Onderzoekers van Amsterdam UMC bestudeerden vijf behandelingen voor mensen met rugpijn, waarvan de effectiviteit niet bewezen is:
- bedrust bij niet-specifieke rugklachten;
- bedrust bij een hernia;
- discectomie bij spinale stenose, het (deels) verwijderen een tussenwervelschijf bij een vernauwing van het wervelkanaal;
- fusie, het operatief aan elkaar vastmaken van ruggenwervels;
- invasieve pijnbehandelingen, zoals het injecteren van pijnmedicatie.
Wetenschappelijk bewijs
De onderzoekers analyseerden alle ziekenhuisdata van grofweg de laatste dertig jaar in Nederland.
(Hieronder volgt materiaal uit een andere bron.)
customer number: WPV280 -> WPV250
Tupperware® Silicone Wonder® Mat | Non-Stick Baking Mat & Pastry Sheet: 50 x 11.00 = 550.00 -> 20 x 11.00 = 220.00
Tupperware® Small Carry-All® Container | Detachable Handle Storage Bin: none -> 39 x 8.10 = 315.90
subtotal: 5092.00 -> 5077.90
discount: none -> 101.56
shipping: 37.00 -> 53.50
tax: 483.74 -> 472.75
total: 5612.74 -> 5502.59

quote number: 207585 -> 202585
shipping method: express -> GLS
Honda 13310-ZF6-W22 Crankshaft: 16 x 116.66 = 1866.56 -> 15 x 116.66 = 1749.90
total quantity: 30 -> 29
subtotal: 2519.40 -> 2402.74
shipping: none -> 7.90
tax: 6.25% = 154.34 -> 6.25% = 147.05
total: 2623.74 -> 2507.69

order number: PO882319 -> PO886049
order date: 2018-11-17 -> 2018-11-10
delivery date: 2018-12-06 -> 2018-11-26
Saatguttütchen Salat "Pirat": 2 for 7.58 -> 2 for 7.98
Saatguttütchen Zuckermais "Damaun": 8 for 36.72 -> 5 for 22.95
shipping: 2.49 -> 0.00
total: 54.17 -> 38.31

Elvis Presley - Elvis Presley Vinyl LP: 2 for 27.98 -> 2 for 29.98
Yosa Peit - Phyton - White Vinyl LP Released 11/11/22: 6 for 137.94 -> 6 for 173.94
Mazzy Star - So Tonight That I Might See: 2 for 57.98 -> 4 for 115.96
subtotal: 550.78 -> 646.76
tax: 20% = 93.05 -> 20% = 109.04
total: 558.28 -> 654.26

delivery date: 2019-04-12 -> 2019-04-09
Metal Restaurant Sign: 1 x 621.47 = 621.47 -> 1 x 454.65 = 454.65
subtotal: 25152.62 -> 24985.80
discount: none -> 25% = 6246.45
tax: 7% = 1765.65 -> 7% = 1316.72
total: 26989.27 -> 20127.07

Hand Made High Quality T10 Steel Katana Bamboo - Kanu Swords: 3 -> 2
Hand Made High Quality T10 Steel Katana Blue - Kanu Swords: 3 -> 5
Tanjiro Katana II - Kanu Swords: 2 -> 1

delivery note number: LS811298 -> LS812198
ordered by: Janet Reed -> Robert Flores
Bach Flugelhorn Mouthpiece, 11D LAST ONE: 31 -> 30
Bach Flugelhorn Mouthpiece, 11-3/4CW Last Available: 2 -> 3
Voor elke behandeling brachten ze in kaart wanneer wetenschappelijk bewijs over effectiviteit was gepubliceerd en wanneer in medische richtlijnen het advies was opgenomen om die behandeling niet meer toe te passen. Dit zetten ze uit tegen hoe vaak artsen in Nederlandse ziekenhuizen die behandeling nog wel hadden ingezet.
Verspilling
“Onze verwachting was dat dit soort behandelingen in Nederland al lange tijd niet meer plaatsvonden, maar dit blijkt dus niet te kloppen”, zegt onderzoeker Pieter Coenen. “We bieden in Nederland nog lange tijd zorg aan die helemaal niet evidence-based is. Als wetenschappelijk al bewezen is dat een therapie niet werkt, duurt het nog zeventien jaar of langer voordat 85 procent van de artsen afziet van die behandeling. We verspillen daarmee schaarse middelen en doen met bepaalde therapieën bij rugklachten zelfs meer kwaad dan goed. Neem bijvoorbeeld ‘bedrust’. We weten dat dit voor rugpijn averechts werkt, maar toch wordt het nog steeds toegepast.”